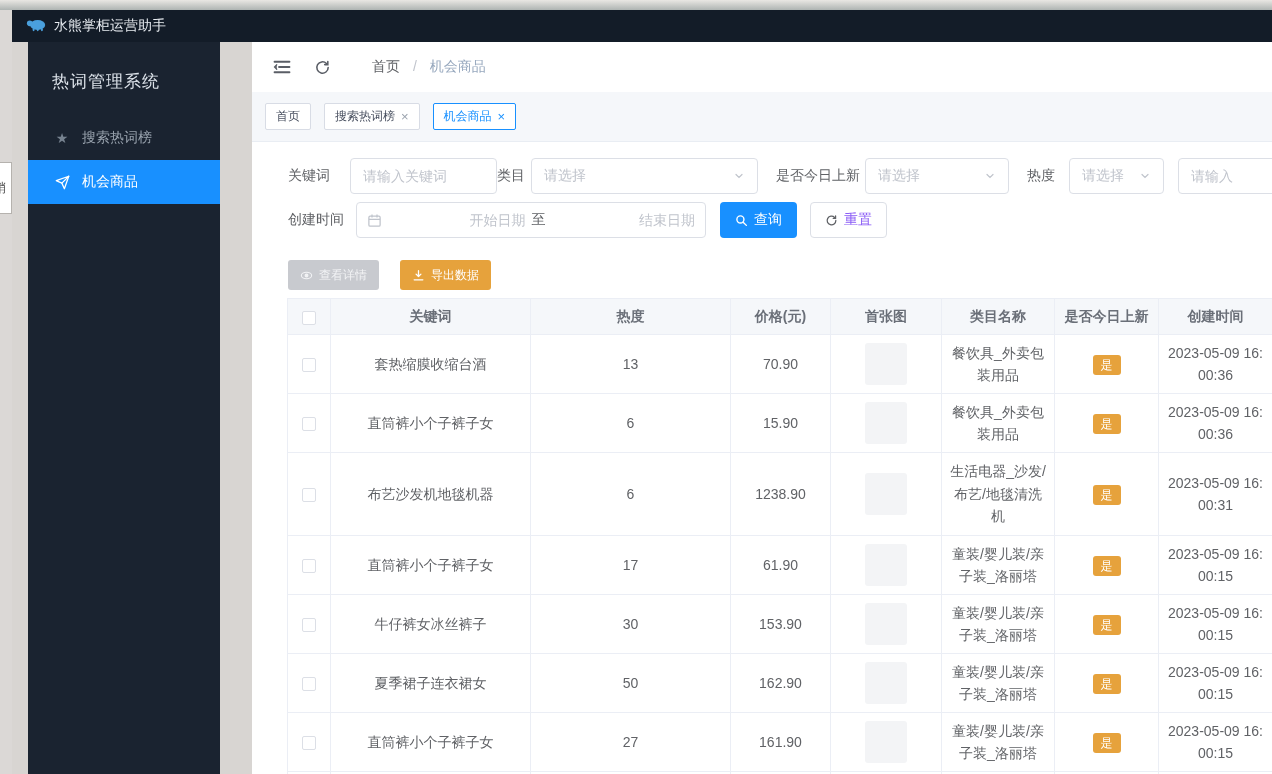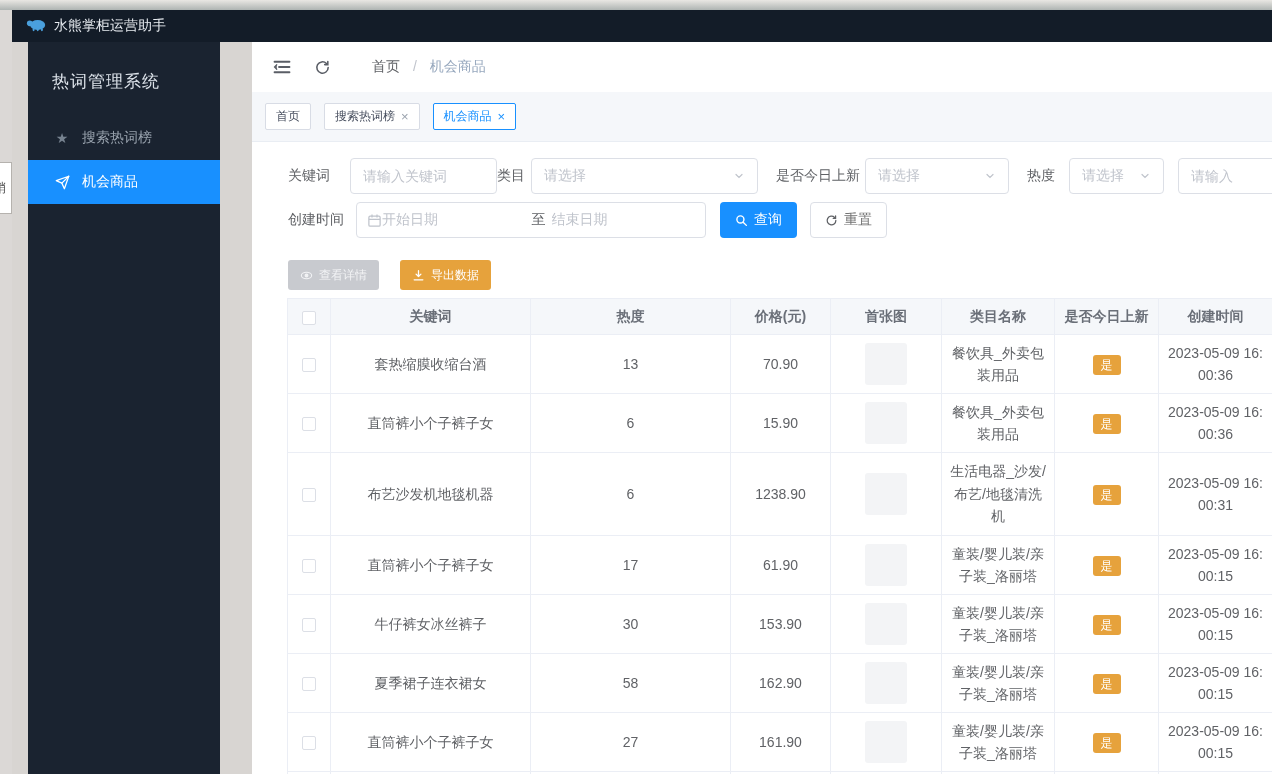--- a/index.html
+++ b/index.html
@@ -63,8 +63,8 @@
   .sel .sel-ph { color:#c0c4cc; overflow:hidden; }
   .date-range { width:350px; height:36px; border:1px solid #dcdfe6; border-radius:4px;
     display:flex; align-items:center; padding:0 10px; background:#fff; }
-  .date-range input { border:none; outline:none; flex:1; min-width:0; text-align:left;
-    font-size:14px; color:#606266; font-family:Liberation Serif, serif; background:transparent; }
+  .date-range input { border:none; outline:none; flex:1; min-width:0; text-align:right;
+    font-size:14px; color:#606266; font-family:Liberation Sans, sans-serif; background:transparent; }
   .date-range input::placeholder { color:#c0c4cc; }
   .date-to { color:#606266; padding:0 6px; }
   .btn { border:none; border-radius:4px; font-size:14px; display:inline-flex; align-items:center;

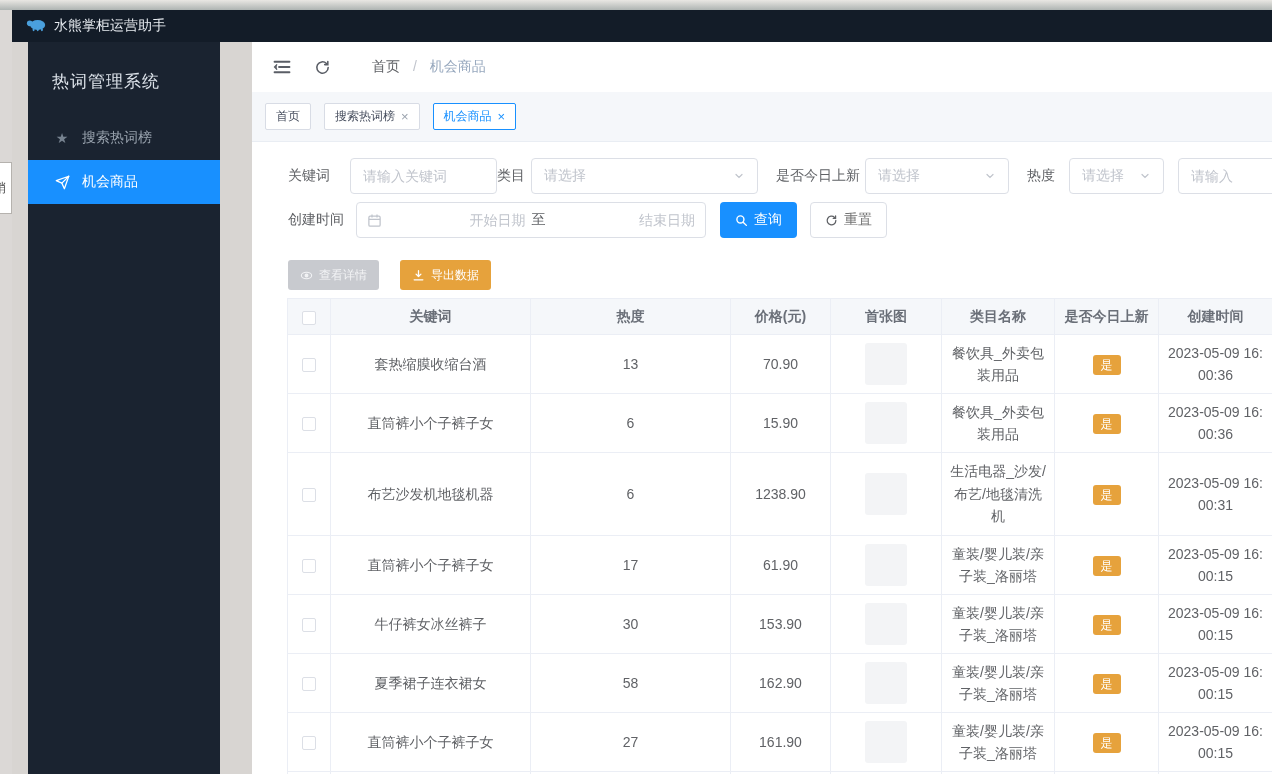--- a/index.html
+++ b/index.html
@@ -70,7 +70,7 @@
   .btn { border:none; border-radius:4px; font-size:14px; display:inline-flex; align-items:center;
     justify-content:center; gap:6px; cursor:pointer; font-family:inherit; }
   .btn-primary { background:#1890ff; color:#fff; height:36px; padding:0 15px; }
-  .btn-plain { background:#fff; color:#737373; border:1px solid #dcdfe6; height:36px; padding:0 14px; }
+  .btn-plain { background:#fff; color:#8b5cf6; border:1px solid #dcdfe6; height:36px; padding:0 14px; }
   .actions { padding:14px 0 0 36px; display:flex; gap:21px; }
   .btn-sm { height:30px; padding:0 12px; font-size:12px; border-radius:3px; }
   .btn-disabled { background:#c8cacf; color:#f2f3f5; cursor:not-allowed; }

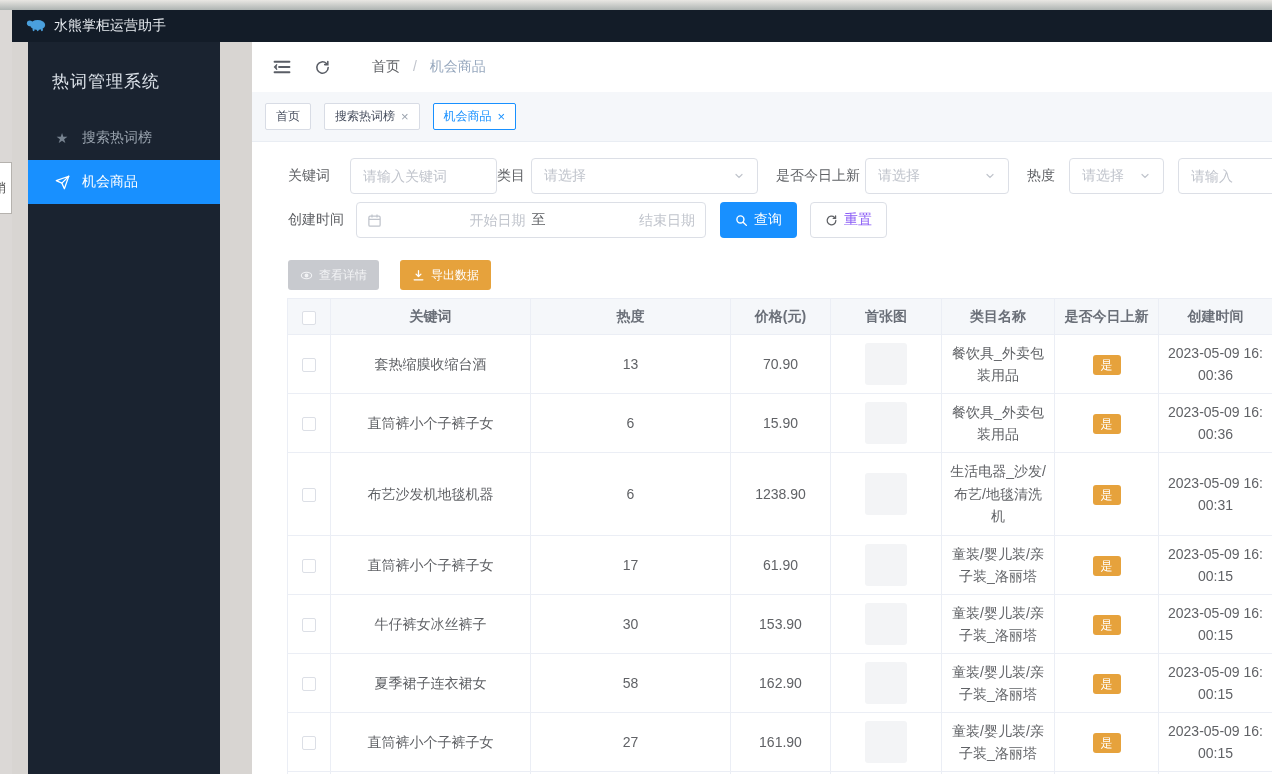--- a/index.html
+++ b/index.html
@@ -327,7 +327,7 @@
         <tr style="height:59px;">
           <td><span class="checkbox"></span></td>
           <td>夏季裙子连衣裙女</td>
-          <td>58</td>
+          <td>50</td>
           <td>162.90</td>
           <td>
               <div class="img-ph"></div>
---------------
**Task:** Using the entries above, return exactly the lines from the line with "flex:1; min-width:0; text-align:left;" to the line with "font-family:Liberation Sans, sans-serif;", counting both of those lines.

**Response to this task:**
-  .date-range input { border:none; outline:none; flex:1; min-width:0; text-align:left;
-    font-size:14px; color:#606266; font-family:Liberation Serif, serif; background:transparent; }
+  .date-range input { border:none; outline:none; flex:1; min-width:0; text-align:right;
+    font-size:14px; color:#606266; font-family:Liberation Sans, sans-serif; background:transparent; }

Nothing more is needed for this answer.